**Exercise objective:**
Please copy each line below that contains the string "payment".

>>>

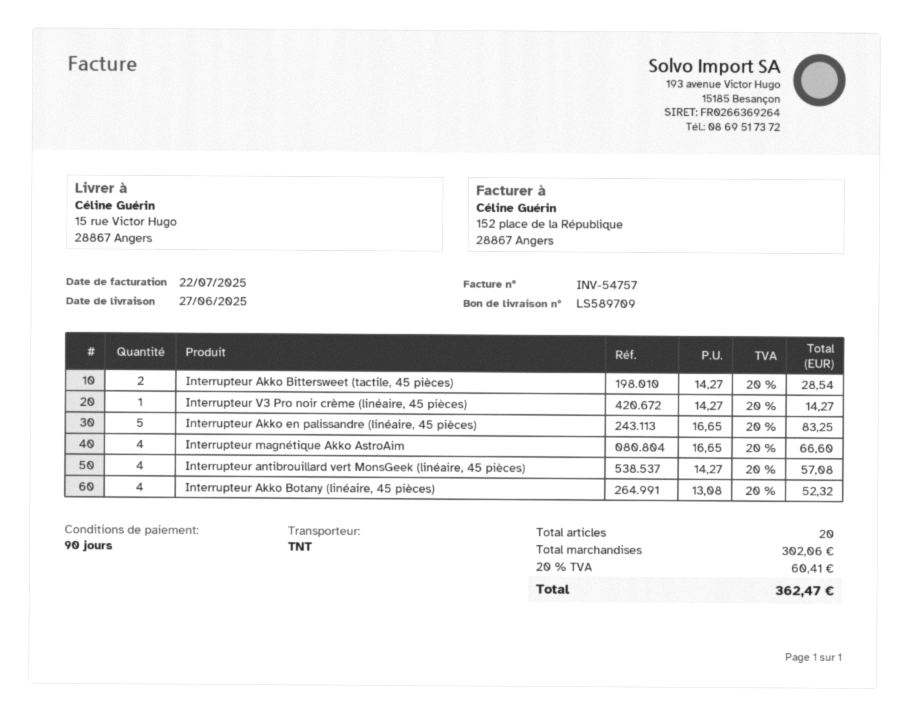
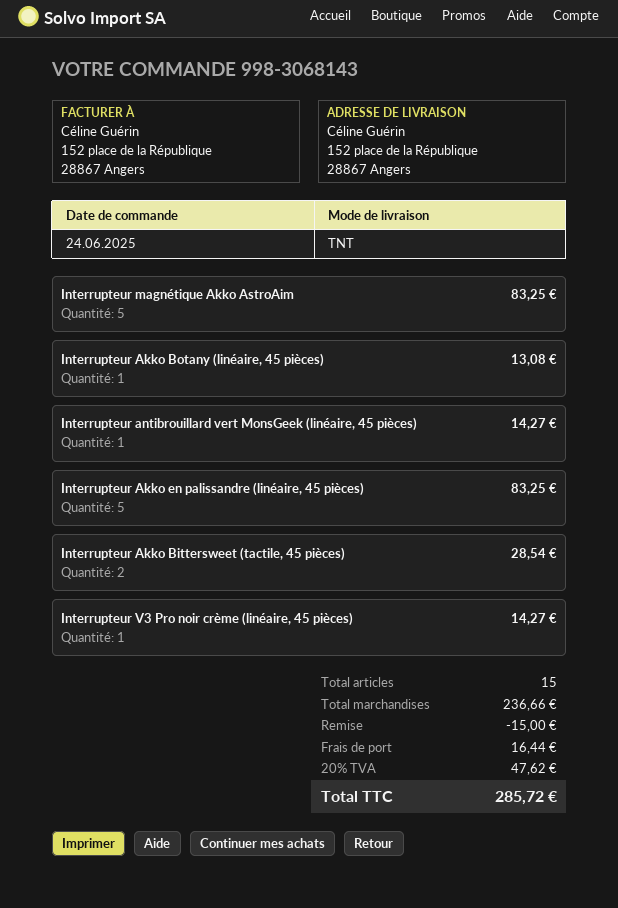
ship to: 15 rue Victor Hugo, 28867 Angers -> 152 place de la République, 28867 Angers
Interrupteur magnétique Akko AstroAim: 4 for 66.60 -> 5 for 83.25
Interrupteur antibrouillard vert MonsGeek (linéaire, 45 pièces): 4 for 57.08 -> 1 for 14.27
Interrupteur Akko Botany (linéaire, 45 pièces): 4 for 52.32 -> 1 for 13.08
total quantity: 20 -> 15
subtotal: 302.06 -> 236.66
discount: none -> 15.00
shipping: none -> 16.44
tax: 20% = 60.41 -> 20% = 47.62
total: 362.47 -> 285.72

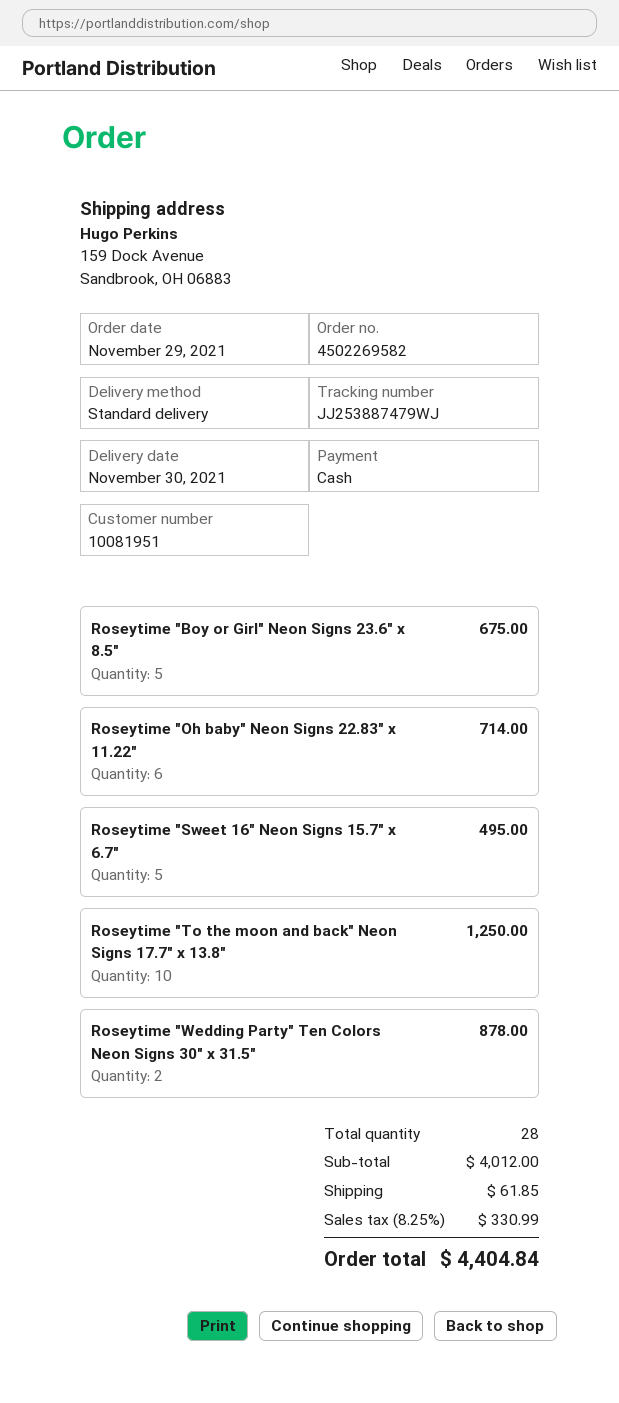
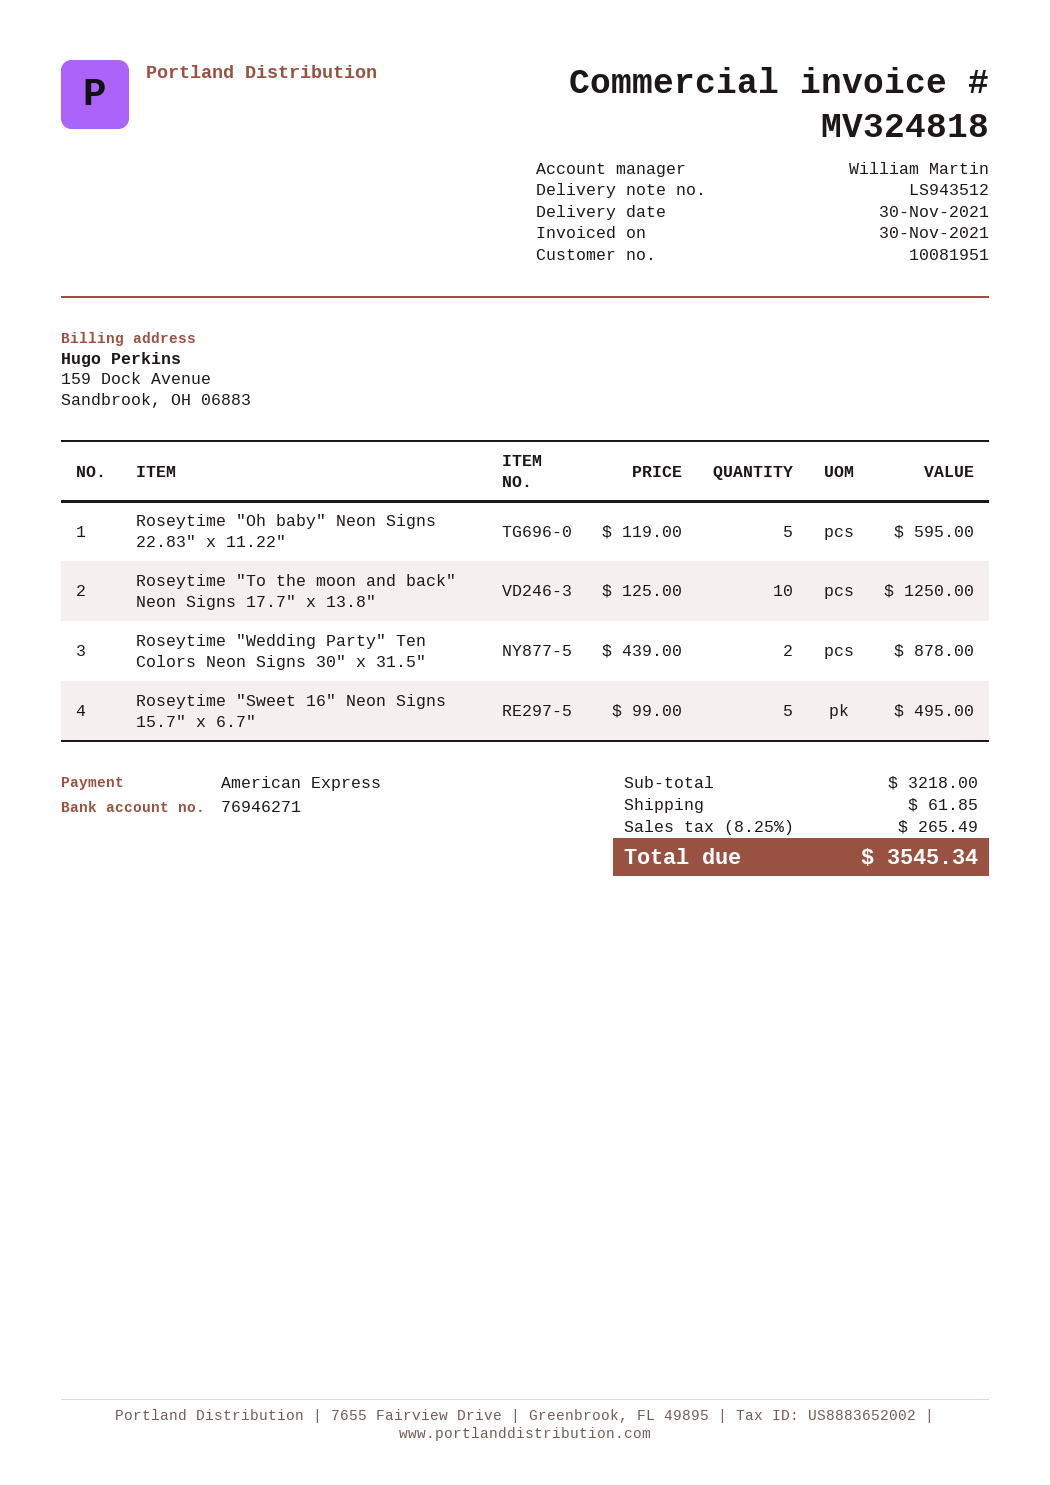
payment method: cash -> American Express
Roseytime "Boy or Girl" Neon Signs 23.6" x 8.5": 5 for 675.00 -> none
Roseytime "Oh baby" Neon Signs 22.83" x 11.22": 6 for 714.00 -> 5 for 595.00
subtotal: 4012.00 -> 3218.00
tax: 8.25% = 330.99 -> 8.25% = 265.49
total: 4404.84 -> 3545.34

<<<
>>>

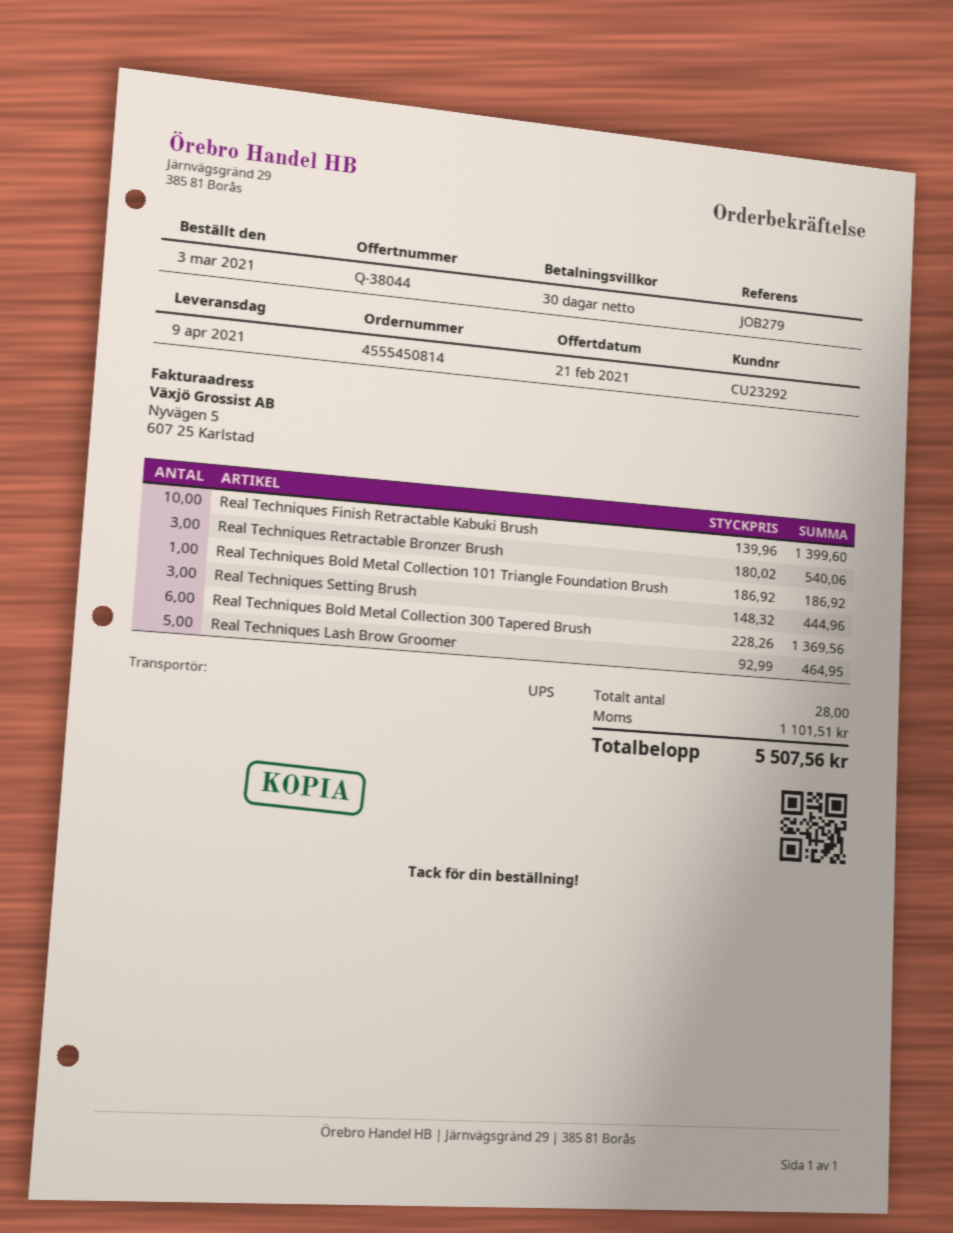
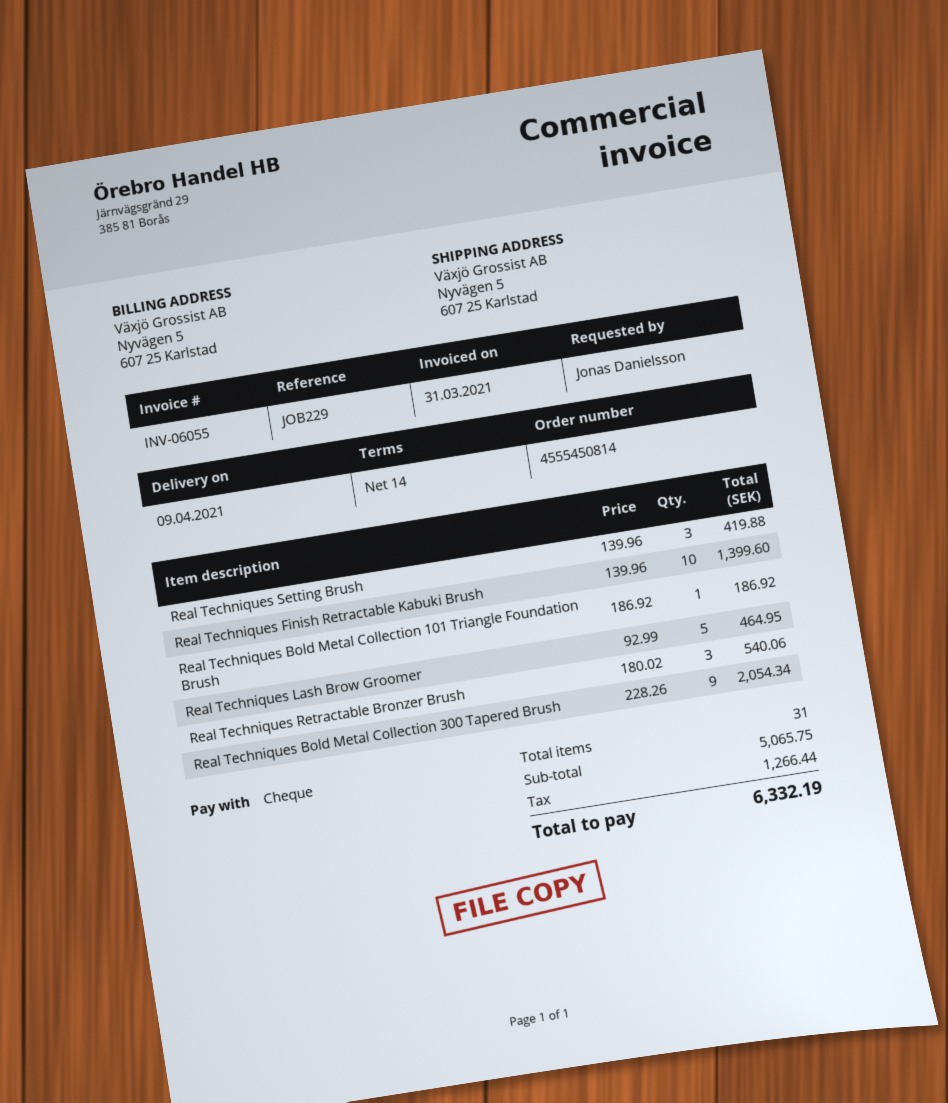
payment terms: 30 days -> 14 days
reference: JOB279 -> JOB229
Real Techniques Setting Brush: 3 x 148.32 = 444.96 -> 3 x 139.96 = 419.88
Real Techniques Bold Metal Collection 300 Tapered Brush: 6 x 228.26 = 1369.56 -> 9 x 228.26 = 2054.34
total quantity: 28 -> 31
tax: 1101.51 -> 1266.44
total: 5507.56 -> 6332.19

<<<

**Exercise result:**
payment method: cash -> American Express
payment terms: 30 days -> 14 days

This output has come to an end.